Would you please return the lines of the entries below starting at the line that has "order number: HP-50873 -> HP-50878" and ending at the line that has "total: 1633.00 -> 1557.77", both included, exactly as they are?

▸ STORED DATA
⁂

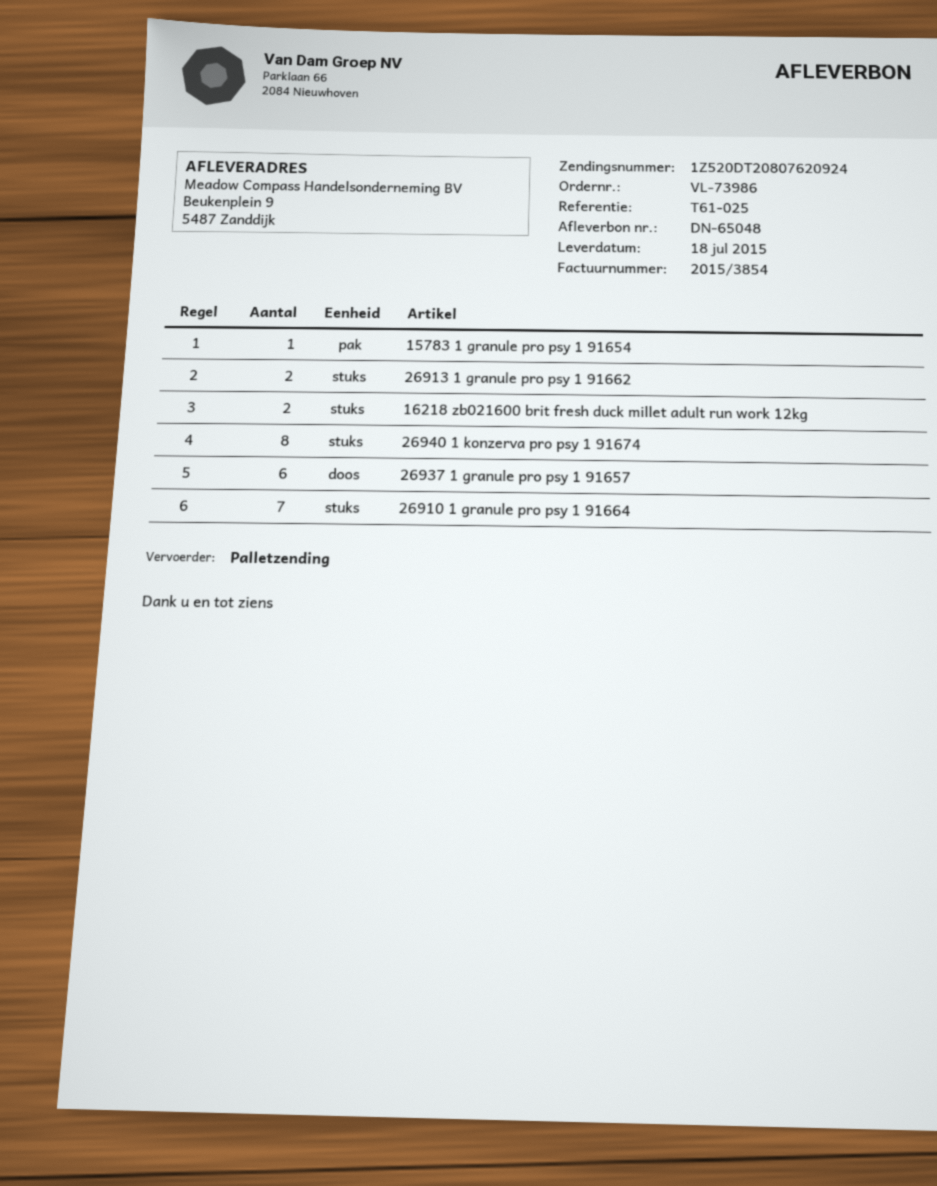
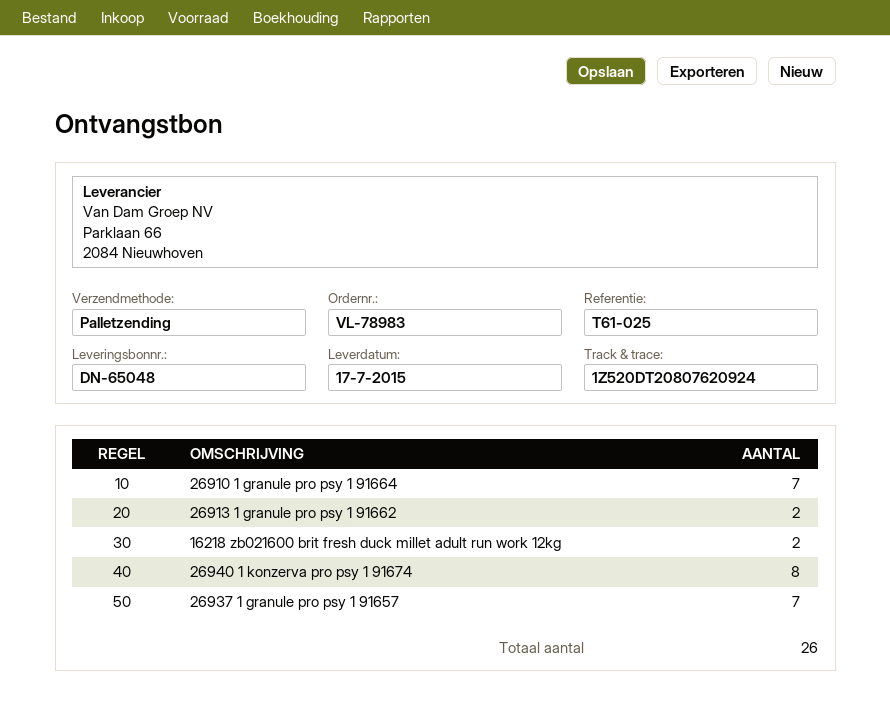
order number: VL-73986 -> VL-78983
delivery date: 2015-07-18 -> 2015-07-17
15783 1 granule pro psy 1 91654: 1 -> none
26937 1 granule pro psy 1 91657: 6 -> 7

⁂

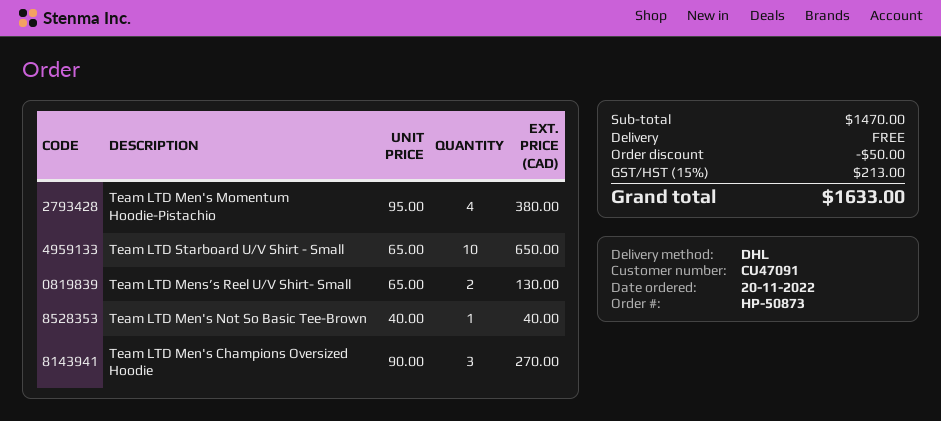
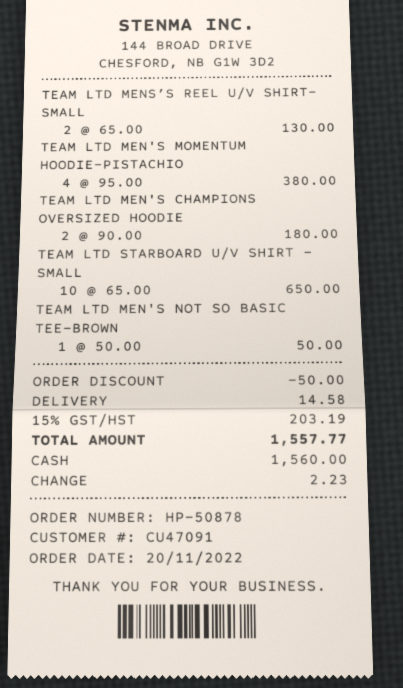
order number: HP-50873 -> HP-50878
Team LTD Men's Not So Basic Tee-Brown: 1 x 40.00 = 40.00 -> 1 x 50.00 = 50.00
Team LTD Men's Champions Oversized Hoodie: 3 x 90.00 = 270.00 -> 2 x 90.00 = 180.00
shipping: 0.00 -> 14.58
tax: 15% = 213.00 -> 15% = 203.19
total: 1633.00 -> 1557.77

⁂

▸ RESPONSE TO THIS EXERCISE
order number: HP-50873 -> HP-50878
Team LTD Men's Not So Basic Tee-Brown: 1 x 40.00 = 40.00 -> 1 x 50.00 = 50.00
Team LTD Men's Champions Oversized Hoodie: 3 x 90.00 = 270.00 -> 2 x 90.00 = 180.00
shipping: 0.00 -> 14.58
tax: 15% = 213.00 -> 15% = 203.19
total: 1633.00 -> 1557.77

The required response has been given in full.